TRY IT:
Scan the records below for the string "Local" and return every line where it appears.

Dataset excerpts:

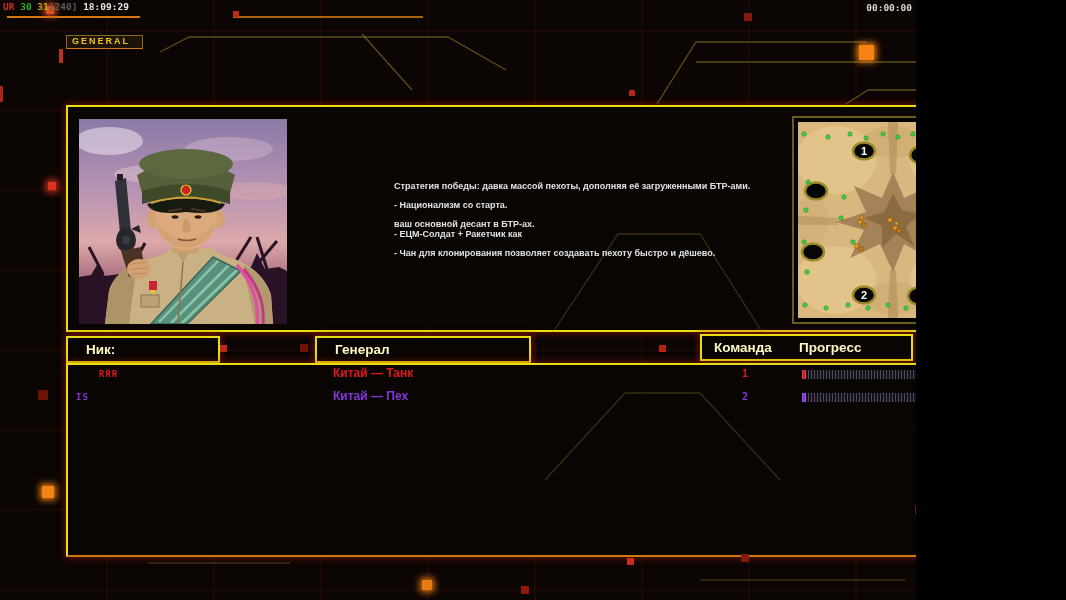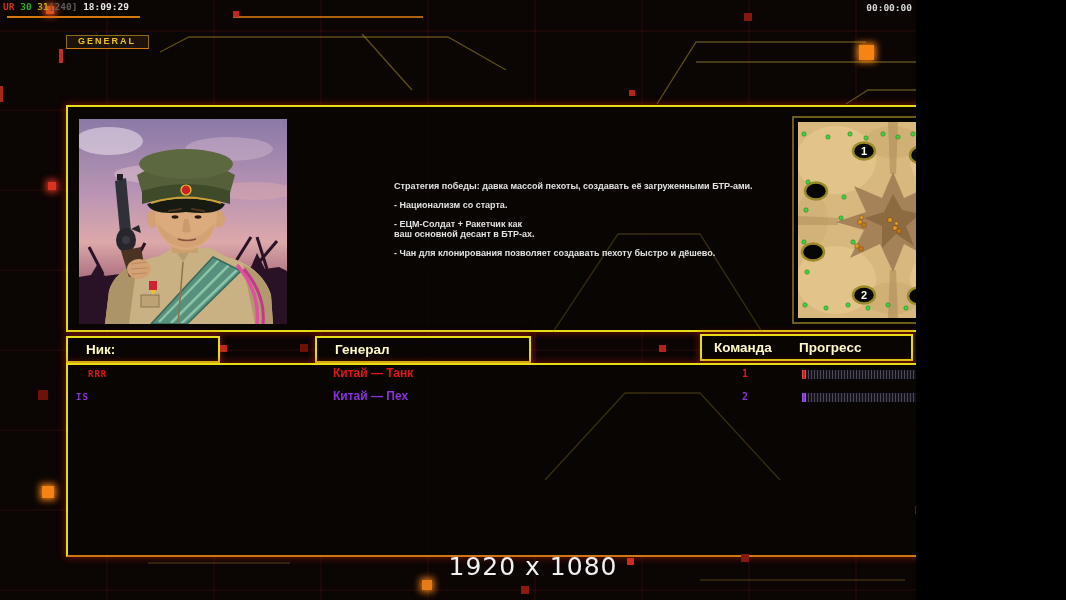--- a/index.html
+++ b/index.html
@@ -29,7 +29,7 @@
   .gen-tab{left:66px;top:35px;width:70px;height:12px;background:#1d1306;
     border:1px solid #8a6a14;border-bottom-color:#d4790f;z-index:3;
     font:bold 9px "Liberation Sans",sans-serif;color:#ecc41c;letter-spacing:2px;
-    line-height:11px;padding-left:11px;}
+    line-height:11px;padding-left:5px;}
 
   
   .title-box{left:66px;top:48px;width:369px;height:29px;}

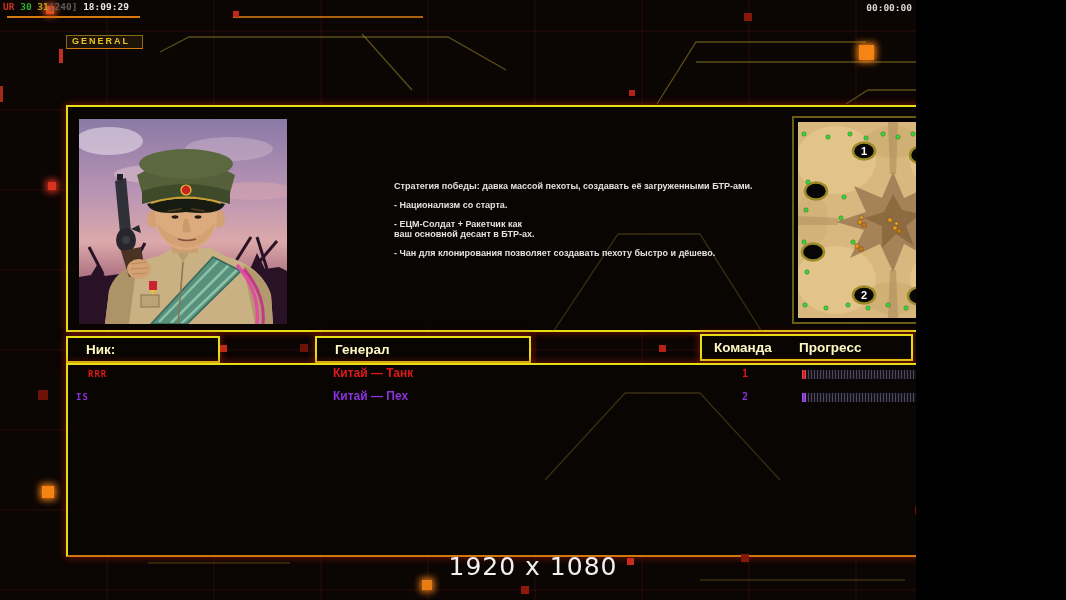--- a/index.html
+++ b/index.html
@@ -320,7 +320,7 @@
   </div>
 
   <div class="abs briefing content">
-      <div class="b-line">Стратегия победы: давка массой пехоты, создавать её загруженными БТР-ами.</div>
+      <div class="b-line">Стратегия победы: давка массой пехоты, дополняя её загруженными БТР-ами.</div>
       <div class="b-gap"></div>
       <div class="b-line">- Национализм со старта.</div>
       <div class="b-gap"></div>

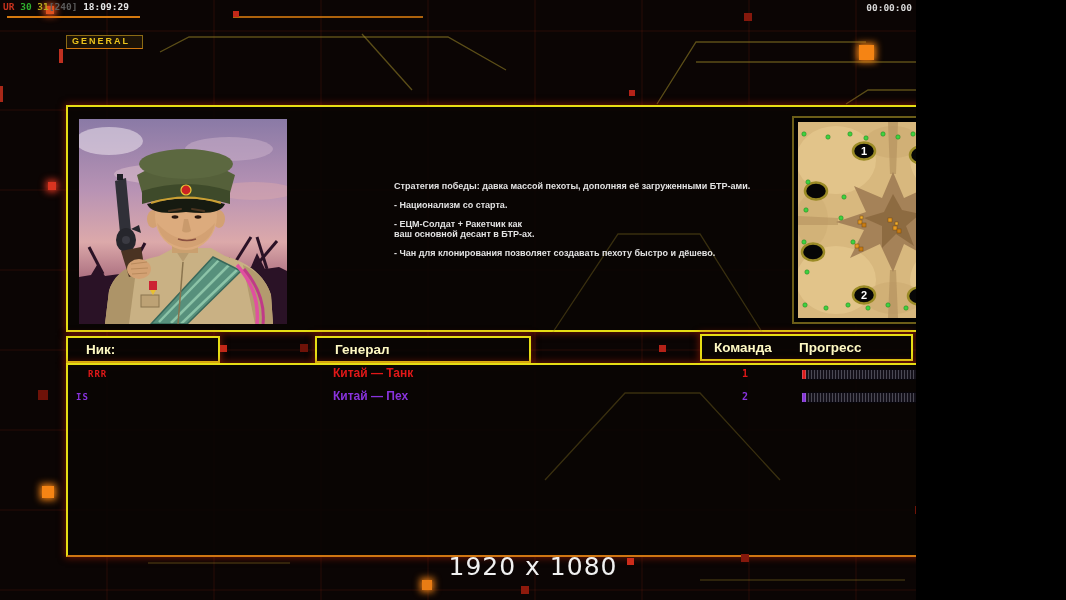--- a/index.html
+++ b/index.html
@@ -324,8 +324,8 @@
       <div class="b-gap"></div>
       <div class="b-line">- Национализм со старта.</div>
       <div class="b-gap"></div>
+      <div class="b-line">ваш основной десант в БТР-ах.</div>
       <div class="b-line">- ЕЦМ-Солдат + Ракетчик как</div>
-      <div class="b-line">ваш основной десант в БТР-ах.</div>
       <div class="b-gap"></div>
       <div class="b-line">- Чан для клонирования позволяет создавать пехоту быстро и дёшево.</div>
     </div>

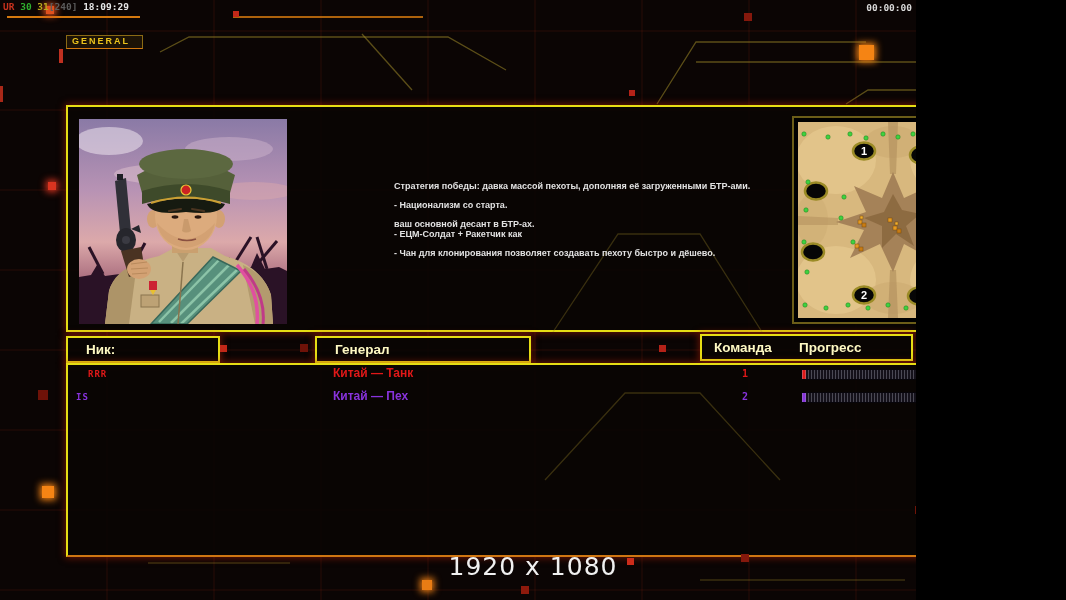--- a/index.html
+++ b/index.html
@@ -343,7 +343,7 @@
 
   <div class="box lower-box"></div>
 
-  <div class="abs content nick-cell" style="left: 88px; top: 369px; color: rgb(224, 24, 24);">RRR</div>
+  <div class="abs content nick-cell" style="left: 99px; top: 369px; color: rgb(224, 24, 24);">RRR</div>
   <div class="abs content gen-cell" style="left: 333px; top: 366px; color: rgb(224, 24, 24); text-align: right;">Китай — Танк</div>
   <div class="abs content team-cell" style="left: 737px; top: 368px; width: 16px; text-align: center; color: rgb(224, 24, 24);">1</div>
   <div class="pbar" style="left:801px;top:369px;">

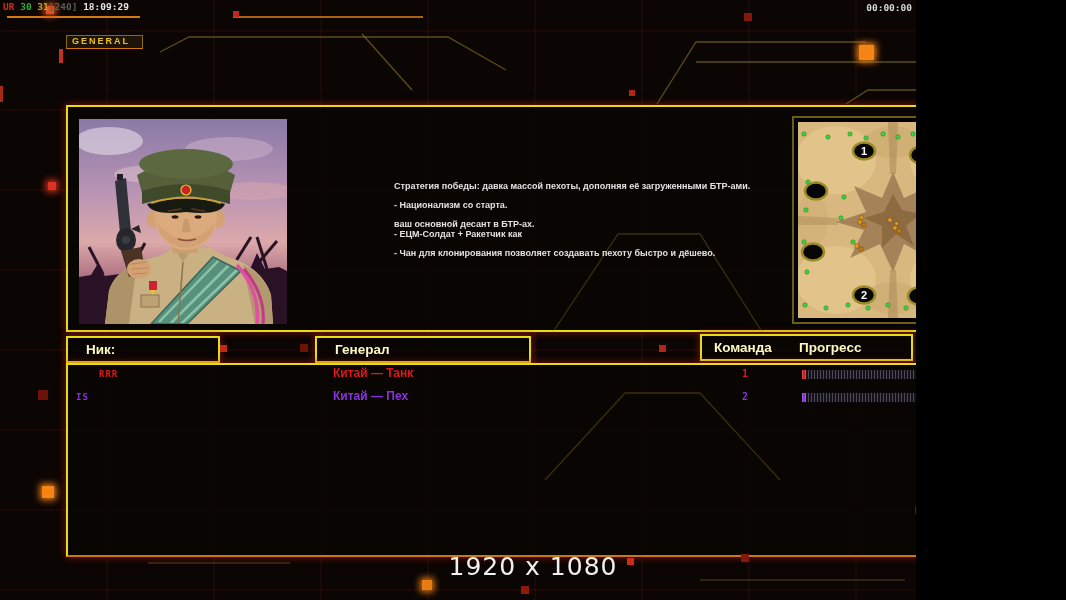--- a/index.html
+++ b/index.html
@@ -359,7 +359,6 @@
     <div class="pseg"></div>
   </div>
 
-  <div class="abs watermark">1920 x 1080</div>
 
 </div>
 

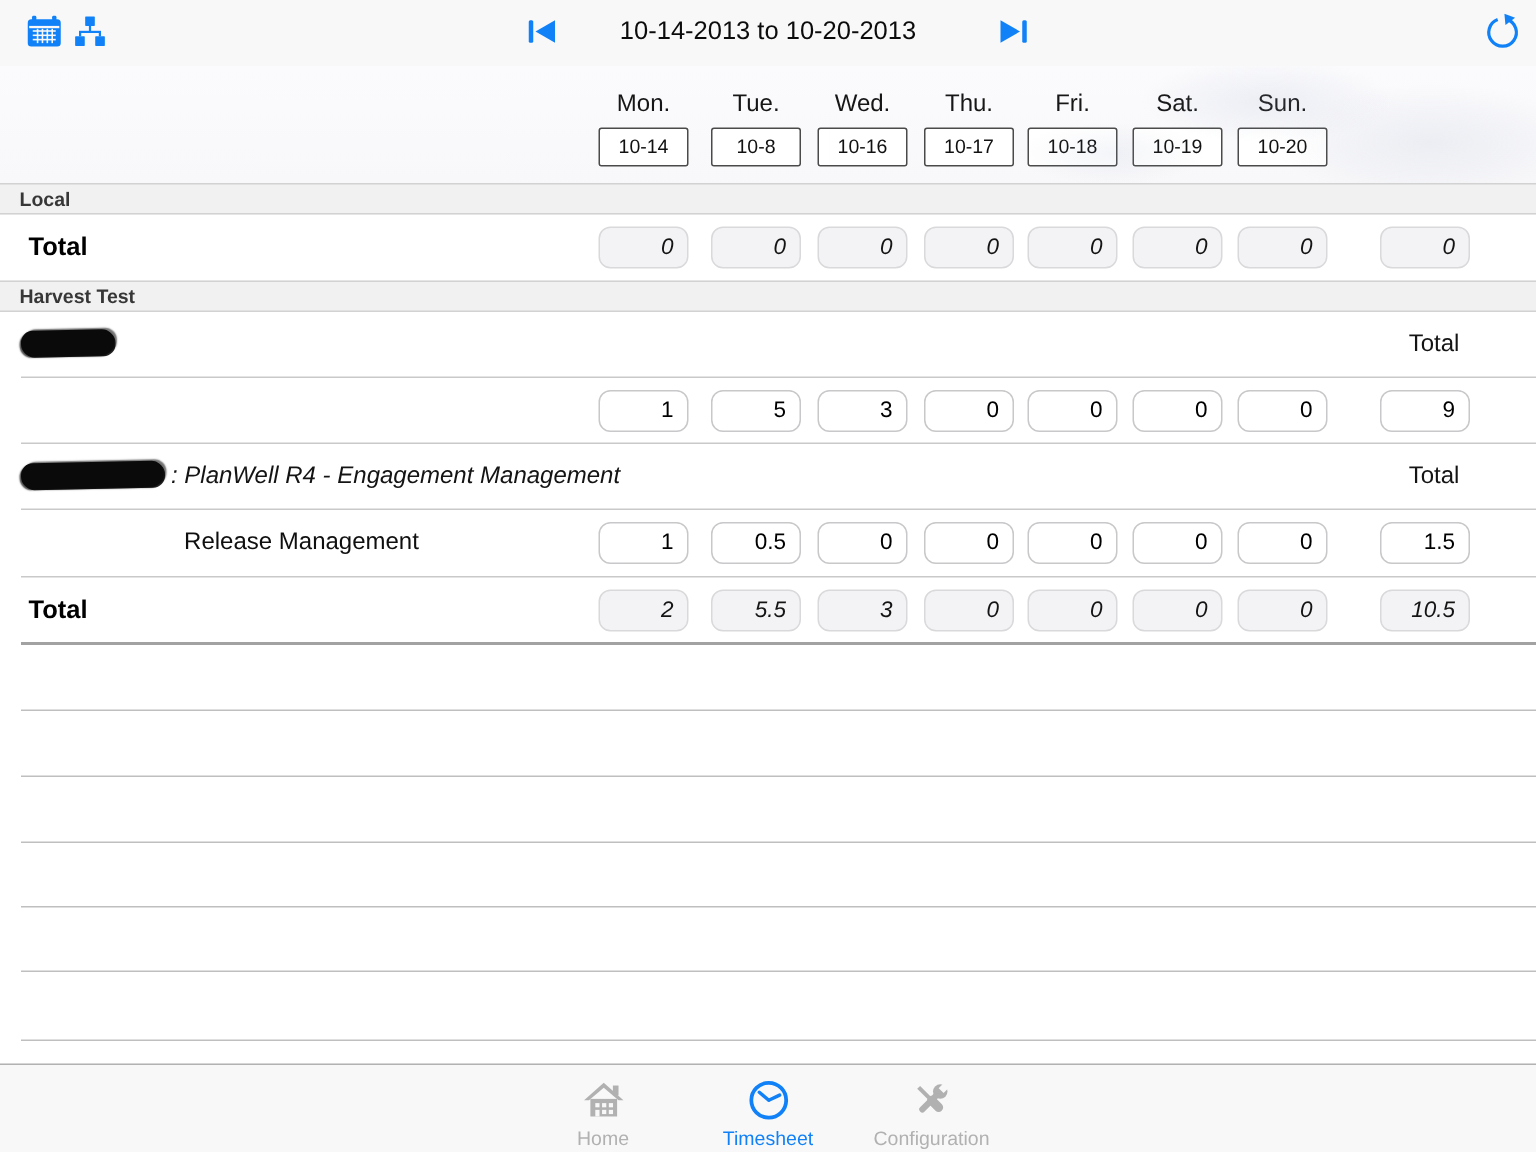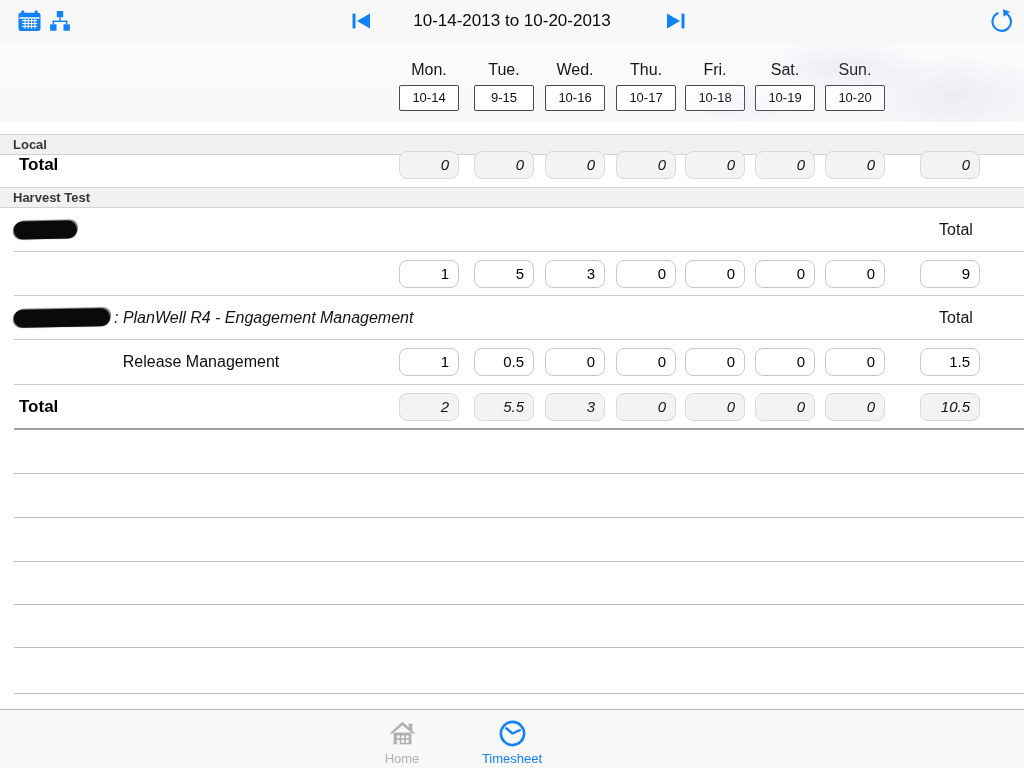--- a/index.html
+++ b/index.html
@@ -179,7 +179,7 @@
   <div class="daylabel c5">Sat.</div>
   <div class="daylabel c6">Sun.</div>
   <div class="datebox c0">10-14</div>
-  <div class="datebox c1">9-15</div>
+  <div class="datebox c1">10-8</div>
   <div class="datebox c2">10-16</div>
   <div class="datebox c3">10-17</div>
   <div class="datebox c4">10-18</div>

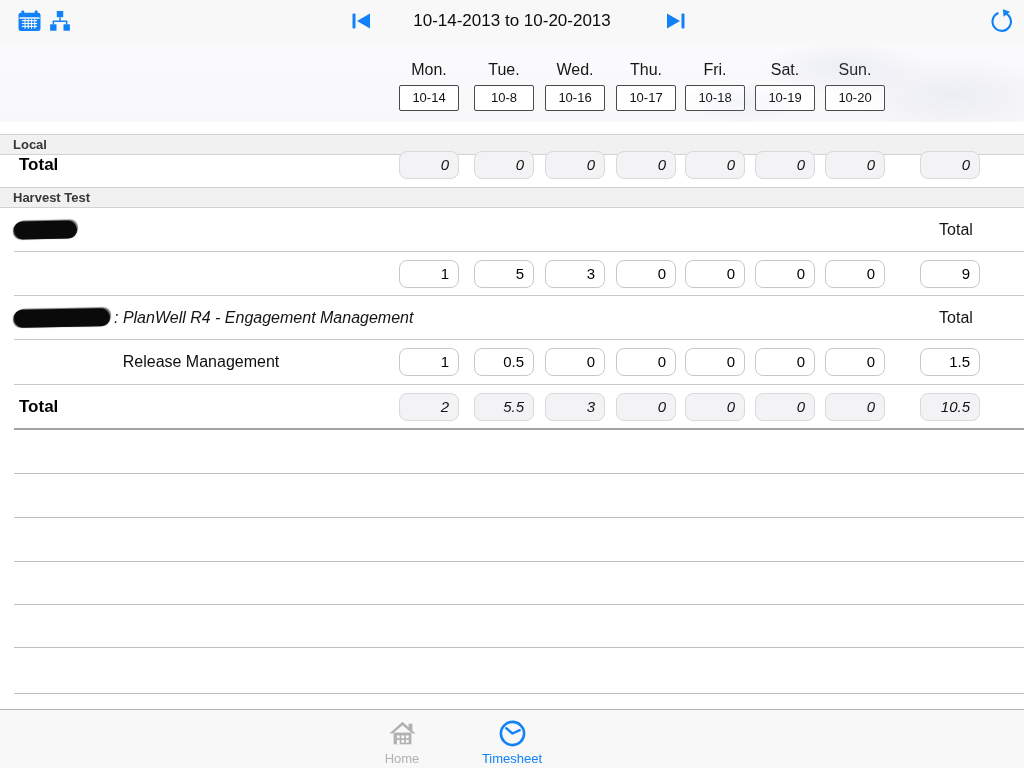--- a/index.html
+++ b/index.html
@@ -187,7 +187,7 @@
   <div class="datebox c6">10-20</div>
 </div>
 
-<div class="sechdr" style="top:134px">Local</div>
+<div class="sechdr" style="top:122px">Local</div>
 
 <div class="row" style="top:143px">
   <span class="bold-total">Total</span>

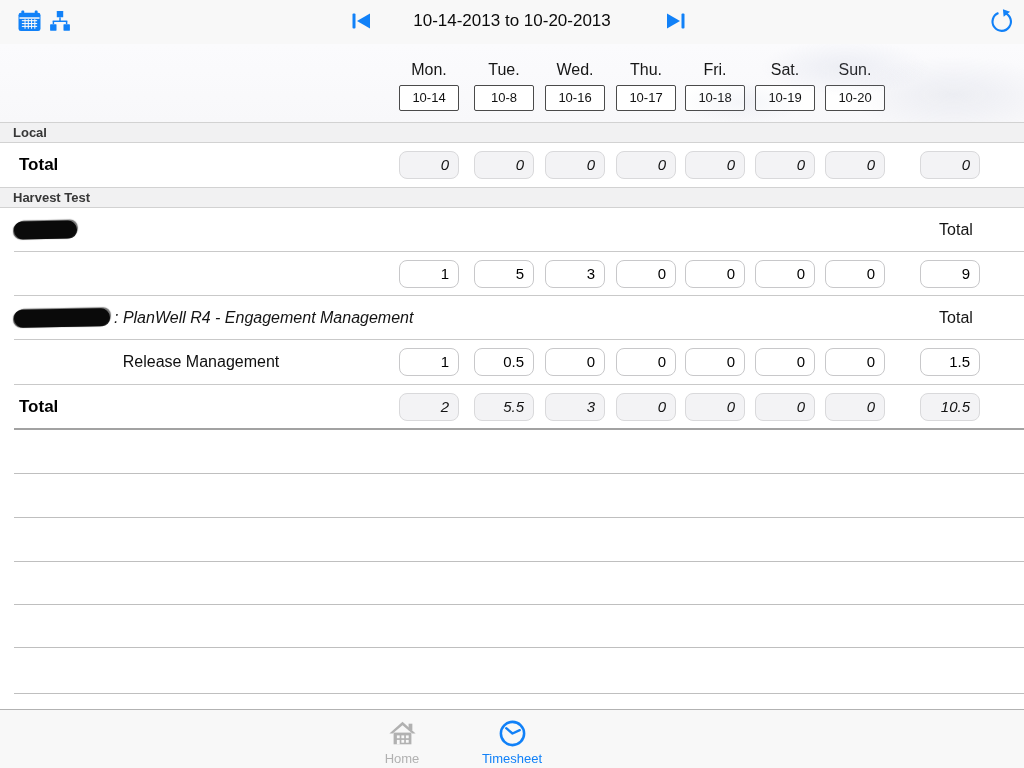--- a/index.html
+++ b/index.html
@@ -290,6 +290,22 @@
     <div class="tlabel">Home</div>
   </div>
 
+  <div class="tab tab-config">
+    <div class="ticon">
+      <svg width="32" height="31" viewBox="0 0 32 32" fill="currentColor">
+        <g transform="rotate(45 16 16)">
+          <circle cx="16" cy="7.5" r="5"></circle>
+          <rect x="13.6" y="1" width="4.8" height="5.6" fill="#f8f8f8"></rect>
+          <rect x="13.9" y="10" width="4.2" height="17" rx="2"></rect>
+        </g>
+        <g transform="rotate(-45 16 16)">
+          <rect x="14.6" y="3.5" width="2.8" height="10"></rect>
+          <rect x="12.9" y="13" width="6.2" height="13" rx="3"></rect>
+        </g>
+      </svg>
+    </div>
+    <div class="tlabel">Configuration</div>
+  </div>
 </div>
 
 </body></html>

SOLUTION FOR THIS TASK:
-<div class="sechdr" style="top:134px">Local</div>
+<div class="sechdr" style="top:122px">Local</div>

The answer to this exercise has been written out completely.